Add on the fact that my children get one week off for Thanksgiving and two weeks off for Christmas, the home is filled to the brim with energy and excitement for Santa’s impending visit. Did I mention I’m also Santa?
Since the holiday season is a time for togetherness and peace, no one needs a cranky and impatient mom hovering around. That’s why I’ve implemented some simple strategies to remain a chill parent so I don’t lose my sh*t before Santa’s arrival.
Keep up routines
We normally eat breakfast at 8am every morning. When the family is on vacation time, everyone tends to wake up later, resulting in a delayed breakfast. This, in turn, leads to cranky kids and fights over what cartoon to watch. I try my best to keep up with our daily routines, including set meal times and bedtimes. Of course, there will be days when we all stay up late or when the mounting holiday activities throw us off schedule, but as long we remain consistent a majority of the time, everyone is much happier and calmer.
Schedule a sitter
My husband and I schedule a sitter to come regularly during the year so we can have date nights. I make it a priority not to forget our date nights during the holiday season and schedule a sitter well in advance before the rush and chaos of the season ensues. No matter how hectic the end of the year becomes, at least I know I will have some quiet one-on-one time with my husband to reconnect. It truly is magic what a kid-free dinner and a dirty martini (or two) can do!
Don’t always be in charge
My husband jokes with me that the holiday season is like my Super Bowl. It’s flattering in a way because I guess I’ve sort of taken the lead on how this time of year will unfold for our family, but if I’m keeping it real, it’s not mentally healthy. Sometimes, you have to let go of the reins and let others take control. I tend to do most things myself because I want them done my way (AKA perfectly), but I’m just causing myself more stress and work. I’ve learned the hard way that it’s OK to let someone else wrap the Christmas presents, bake the gingerbread cookies, or even choose the holiday cards (gasp!).

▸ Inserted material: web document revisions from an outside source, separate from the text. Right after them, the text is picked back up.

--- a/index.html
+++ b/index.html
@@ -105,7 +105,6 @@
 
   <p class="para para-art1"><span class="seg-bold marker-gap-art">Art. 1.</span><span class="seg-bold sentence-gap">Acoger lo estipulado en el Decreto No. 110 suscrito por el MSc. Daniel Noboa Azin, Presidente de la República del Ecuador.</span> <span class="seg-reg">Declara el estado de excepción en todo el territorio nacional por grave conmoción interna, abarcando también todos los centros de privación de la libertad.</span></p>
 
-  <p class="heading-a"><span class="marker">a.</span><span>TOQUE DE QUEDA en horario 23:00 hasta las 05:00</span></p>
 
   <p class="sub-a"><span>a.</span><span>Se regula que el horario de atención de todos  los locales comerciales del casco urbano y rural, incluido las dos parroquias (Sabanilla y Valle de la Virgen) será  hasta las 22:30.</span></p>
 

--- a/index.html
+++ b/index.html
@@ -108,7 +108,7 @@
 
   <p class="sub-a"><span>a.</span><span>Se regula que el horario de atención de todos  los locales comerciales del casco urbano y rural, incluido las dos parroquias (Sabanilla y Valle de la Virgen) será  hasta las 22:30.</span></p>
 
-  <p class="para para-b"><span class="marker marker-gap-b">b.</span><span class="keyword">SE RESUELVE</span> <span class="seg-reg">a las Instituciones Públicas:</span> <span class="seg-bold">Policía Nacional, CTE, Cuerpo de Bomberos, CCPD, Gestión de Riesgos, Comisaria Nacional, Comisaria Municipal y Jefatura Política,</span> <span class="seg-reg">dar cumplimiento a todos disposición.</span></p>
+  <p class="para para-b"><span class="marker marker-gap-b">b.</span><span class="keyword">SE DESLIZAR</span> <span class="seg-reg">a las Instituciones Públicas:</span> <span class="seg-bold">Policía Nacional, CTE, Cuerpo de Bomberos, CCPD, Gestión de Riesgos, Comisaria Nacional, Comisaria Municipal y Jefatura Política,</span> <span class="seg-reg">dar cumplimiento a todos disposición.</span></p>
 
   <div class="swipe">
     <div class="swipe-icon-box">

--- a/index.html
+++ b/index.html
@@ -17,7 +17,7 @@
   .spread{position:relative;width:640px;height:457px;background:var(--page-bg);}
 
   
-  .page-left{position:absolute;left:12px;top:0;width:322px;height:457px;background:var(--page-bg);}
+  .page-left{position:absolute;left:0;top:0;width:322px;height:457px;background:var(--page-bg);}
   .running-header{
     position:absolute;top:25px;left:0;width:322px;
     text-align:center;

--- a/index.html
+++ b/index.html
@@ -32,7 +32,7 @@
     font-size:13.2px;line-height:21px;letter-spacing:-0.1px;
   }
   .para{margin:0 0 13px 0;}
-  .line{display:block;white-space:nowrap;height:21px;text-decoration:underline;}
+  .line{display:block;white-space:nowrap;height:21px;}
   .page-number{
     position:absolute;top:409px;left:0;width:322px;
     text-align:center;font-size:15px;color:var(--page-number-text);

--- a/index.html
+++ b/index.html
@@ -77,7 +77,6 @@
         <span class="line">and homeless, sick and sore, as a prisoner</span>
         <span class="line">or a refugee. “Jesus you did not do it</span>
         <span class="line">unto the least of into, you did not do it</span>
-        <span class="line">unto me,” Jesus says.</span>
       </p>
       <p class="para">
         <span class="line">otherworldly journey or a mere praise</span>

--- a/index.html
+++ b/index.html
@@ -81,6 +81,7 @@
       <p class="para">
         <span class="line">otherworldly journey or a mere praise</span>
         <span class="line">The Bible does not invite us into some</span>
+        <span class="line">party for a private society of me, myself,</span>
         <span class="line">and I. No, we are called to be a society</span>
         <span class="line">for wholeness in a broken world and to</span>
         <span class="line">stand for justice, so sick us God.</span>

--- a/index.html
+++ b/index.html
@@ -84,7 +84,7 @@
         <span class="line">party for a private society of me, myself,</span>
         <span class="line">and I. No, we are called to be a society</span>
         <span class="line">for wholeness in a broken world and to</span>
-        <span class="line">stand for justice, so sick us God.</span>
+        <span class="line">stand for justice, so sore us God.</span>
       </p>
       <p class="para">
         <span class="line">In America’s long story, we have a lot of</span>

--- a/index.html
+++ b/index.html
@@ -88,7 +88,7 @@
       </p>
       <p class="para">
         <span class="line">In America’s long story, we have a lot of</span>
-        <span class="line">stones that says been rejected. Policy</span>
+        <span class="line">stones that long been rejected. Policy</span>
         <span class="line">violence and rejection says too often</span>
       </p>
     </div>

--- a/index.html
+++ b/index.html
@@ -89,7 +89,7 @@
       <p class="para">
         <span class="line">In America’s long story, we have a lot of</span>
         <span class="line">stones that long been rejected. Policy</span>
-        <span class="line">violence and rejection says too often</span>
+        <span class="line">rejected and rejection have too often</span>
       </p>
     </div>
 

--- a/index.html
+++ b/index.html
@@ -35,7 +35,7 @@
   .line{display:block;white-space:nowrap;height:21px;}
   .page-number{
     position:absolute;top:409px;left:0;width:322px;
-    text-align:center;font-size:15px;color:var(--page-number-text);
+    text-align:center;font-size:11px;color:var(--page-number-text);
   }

Side note: my husband once suggested that we send out virtual Christmas cards. I lost my mind. But looking back, maybe he was right. For the sake of my family and mentality, I know I need to let go a bit. And you can too!
Burn off the energy
The holidays are a time of overindulgence. Between Halloween and New Year, my children eat more sugar than I’m willing to admit. I try to limit their sugar intake, but they are sneaky little sugar monsters! Aside from a trip to the dentist, the children need ways to burn off their energy. However, the cold Chicago weather limits our outdoor activity.
When the temperature dips below a safe range for outdoor play, I like to take my kids to an indoor swimming pool or bouncy house so that they can keep active and burn off the massive amounts of sugar they are taking in. Finding creative ways to release their energy will help them remain calmer around the house, which in turn, will make life much easier for you. And take time to incorporate exercise into your own routine as well. Walking just 20 minutes a day can do wonders for your outlook.
You don’t have to do everything
See #3. It’s OK to say no to holiday invites or activities. It’s OK to say no to houseguests, to hosting, to taking on extra projects, or even to volunteering. If you have a really good reason why saying “no” would make your holiday season less stressful, then be confident in your delivery and don’t feel guilty about your decision. You don’t need to go into great detail, you don’t need to apologize, and you don’t need to make up for anything.
So, you didn’t have time to send out Christmas cards or decorate the house like the North Pole. It’s OK. That’s not what the holiday season is about. It’s about togetherness and love, not garland around the mantel or matching pajamas on Christmas Day. You don’t have to do everything. Sit back, relax, and enjoy your family and friends.